Nel periodo gennaio-aprile 2015 la Sicilia – cioè la regione con la più alta disoccupazione d’Italia – è quella che, dopo Basilicata e Calabria, ha fatto meno nuove assunzioni a tempo indeterminato rispetto allo stesso periodo del 2014 (+3.719), sia perché ha meno contratti precari da convertire sia perché le condizioni strutturali non consentono di aumentare gli organici a lungo periodo. Come se non bastasse, la crisi delle imprese è legata anche alla chiusura della Palermo-Catania: molte imprese medio-grandi della Sicilia orientale hanno dovuto rinunciare a commesse per clienti della Sicilia occidentale a causa della chiusura del viadotto Himera che ha allungato i tempi di percorrenza rendendo obbligatorio il doppio autista sul mezzo e un insostenibile raddoppio dei costi di consegna.

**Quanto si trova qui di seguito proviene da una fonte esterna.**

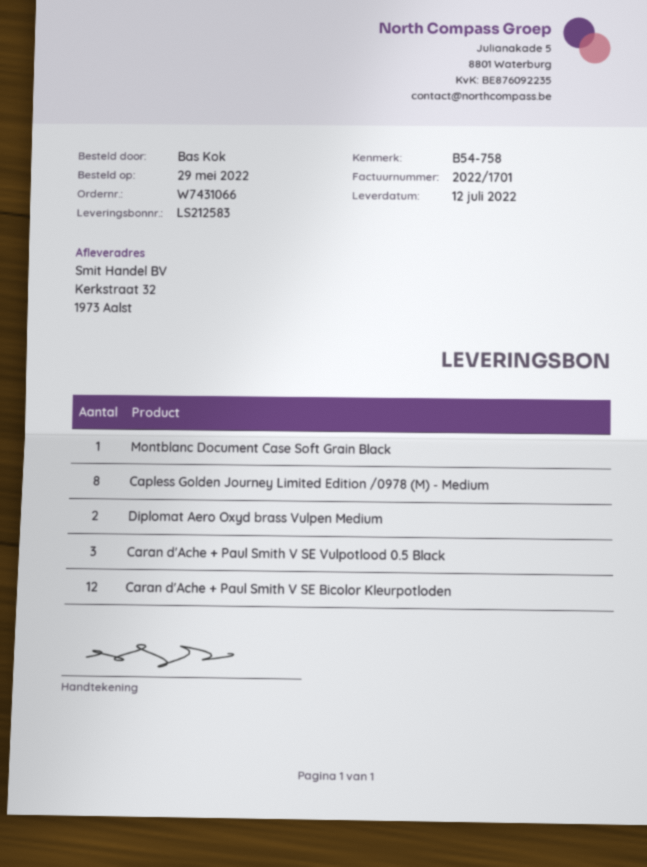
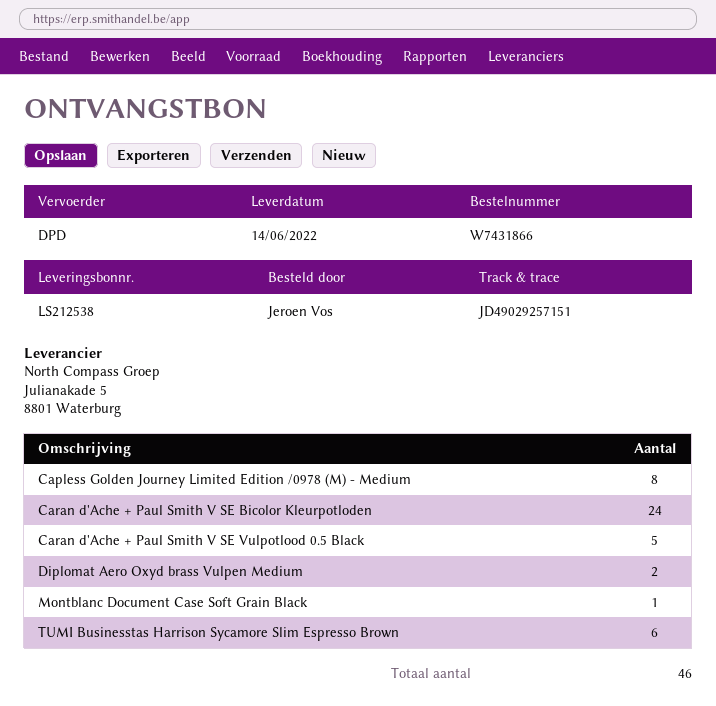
order number: W7431066 -> W7431866
delivery note number: LS212583 -> LS212538
delivery date: 2022-07-12 -> 2022-06-14
ordered by: Bas Kok -> Jeroen Vos
Caran d'Ache + Paul Smith V SE Vulpotlood 0.5 Black: 3 -> 5
Caran d'Ache + Paul Smith V SE Bicolor Kleurpotloden: 12 -> 24
TUMI Businesstas Harrison Sycamore Slim Espresso Brown: none -> 6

POLETTI.  «Abbiamo rispettato tutti gli impegni che ci eravamo presi: in un anno abbiamo fatto la legge delega e in sei mesi abbiamo poi approvato tutti e otto i decreti attuativi». Lo afferma alla Stampa il ministro del lavoro Giuliano Poletti, sottolineando che col Jobs Act i contratti stabili sono quasi raddoppiati. «Noi cerchiamo solo di regolare il sistema in maniera adeguata al mondo d’oggi: non è nelle nostre intenzioni nè colpire il lavoratore, nè penalizzare le imprese – spiega -. Ma dobbiamo sapere che siccome anche queste regole entrano tra i parametri che possono far decidere o meno un’azienda di investire nel nostro Paese, la nostra regolazione del lavoro non può che essere equiparabile a quella europea. Se vogliamo che un investitore, italiano o straniero, scelga l’Italia dobbiamo dargli un contesto di questo tipo». Il ministro dice di non essere meravigliato che la Cgil sia ancora contraria al Jobs act: «Camusso ha espresso sistematicamente dissenso dall’inizio di questa vicenda. Io invece continuo a pensare che l’impianto che abbiamo costruito sia molto equilibrato perchè affronta in maniera radicale vent’anni di precarizzazione del mercato del lavoro che si è concretizzata in tante forme contrattuali e col fatto che queste tipologie più flessibili avevano un costo più  basso». «Abbiamo drasticamente ridotto quello spazio grigio che era in qualche modo infilato dentro al lavoro parasubordinato e le collaborazioni, le forme contrattuali più facilmente aggirabili o utilizzabili in maniera scorretta. Ma soprattutto abbiamo rideterminato in maniera molto precisa il concetto di lavoro subordinato in maniera tale da evitare abusi e distorsioni». «Il dato certo è il cambiamento qualitativo che credo sia irreversibile: ormai da 4 mesi i contratti a tempo indeterminato aumentano in maniera significativa. Prima su 100 avviamenti 85 erano precari, oggi siamo arrivati al 25-27% di contratti stabili. In pratica abbiamo quasi raddoppiato».